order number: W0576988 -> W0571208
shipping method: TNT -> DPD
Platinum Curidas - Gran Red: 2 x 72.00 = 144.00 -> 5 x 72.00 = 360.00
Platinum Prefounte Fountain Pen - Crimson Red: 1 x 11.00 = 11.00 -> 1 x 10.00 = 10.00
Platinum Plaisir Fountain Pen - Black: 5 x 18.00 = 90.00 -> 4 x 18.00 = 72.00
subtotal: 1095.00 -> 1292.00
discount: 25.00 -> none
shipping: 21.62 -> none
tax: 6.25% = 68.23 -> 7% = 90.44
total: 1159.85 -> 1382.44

****

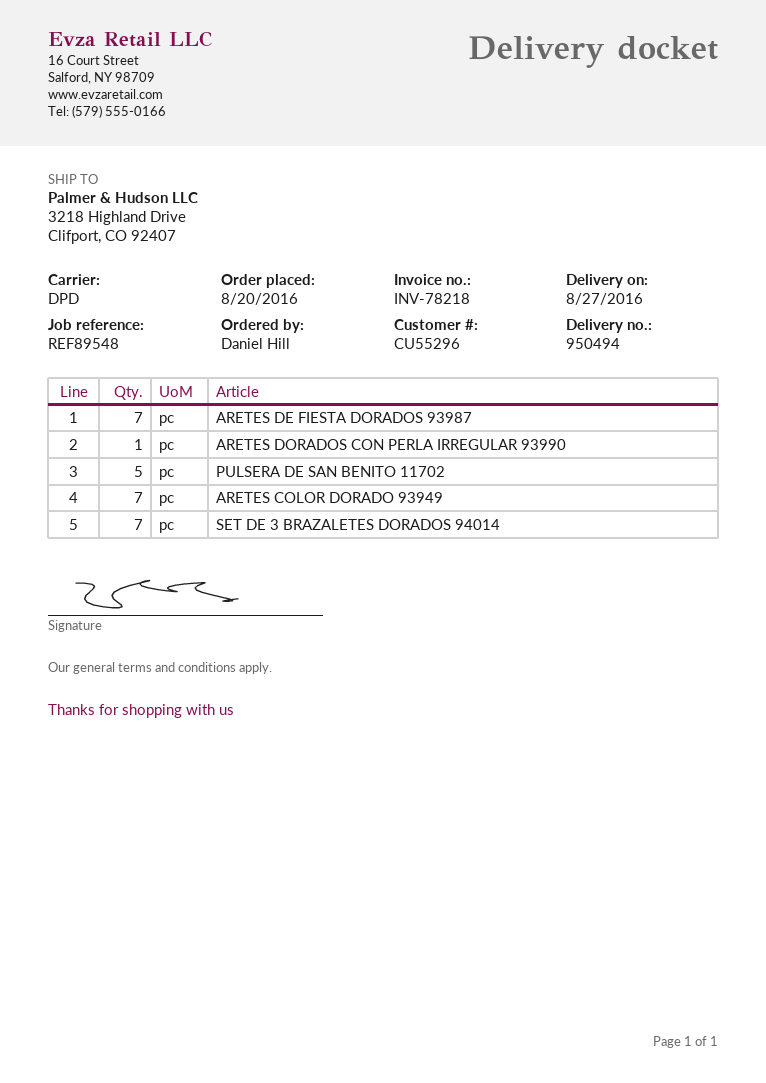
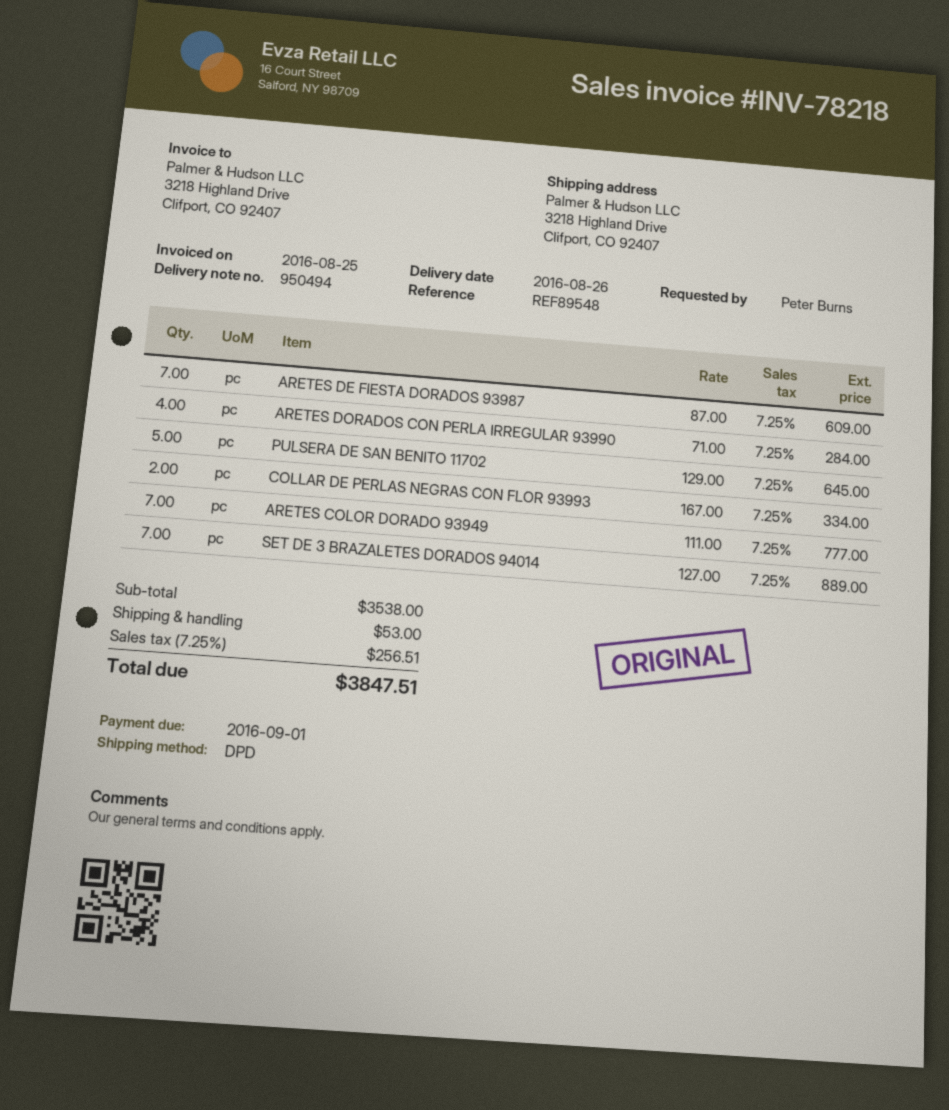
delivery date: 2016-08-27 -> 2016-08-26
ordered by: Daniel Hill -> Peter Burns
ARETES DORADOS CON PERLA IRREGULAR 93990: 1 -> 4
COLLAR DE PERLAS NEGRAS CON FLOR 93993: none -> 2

****

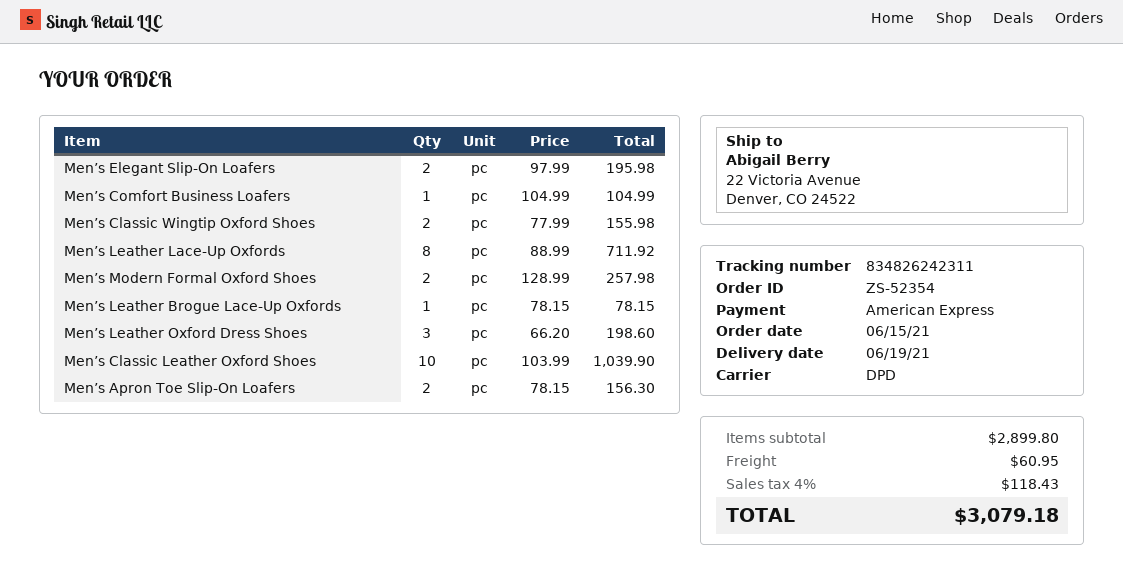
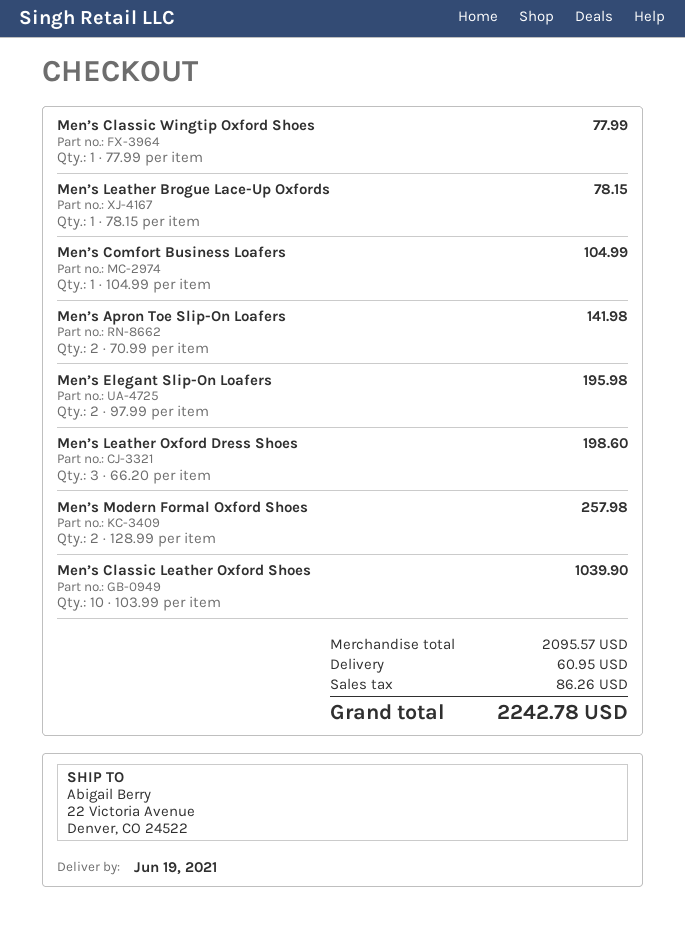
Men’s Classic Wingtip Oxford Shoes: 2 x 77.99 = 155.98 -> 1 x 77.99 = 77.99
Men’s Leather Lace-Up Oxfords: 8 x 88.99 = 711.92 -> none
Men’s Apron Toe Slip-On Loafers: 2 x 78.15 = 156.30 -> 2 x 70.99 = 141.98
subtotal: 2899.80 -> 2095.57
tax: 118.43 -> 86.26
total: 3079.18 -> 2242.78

****

Copy the entries above exactly, but only from the line holding "shipping: 21.62 -> none" through the line holding "total: 1159.85 -> 1382.44", both included.

• **EXERCISE ANSWER**:
shipping: 21.62 -> none
tax: 6.25% = 68.23 -> 7% = 90.44
total: 1159.85 -> 1382.44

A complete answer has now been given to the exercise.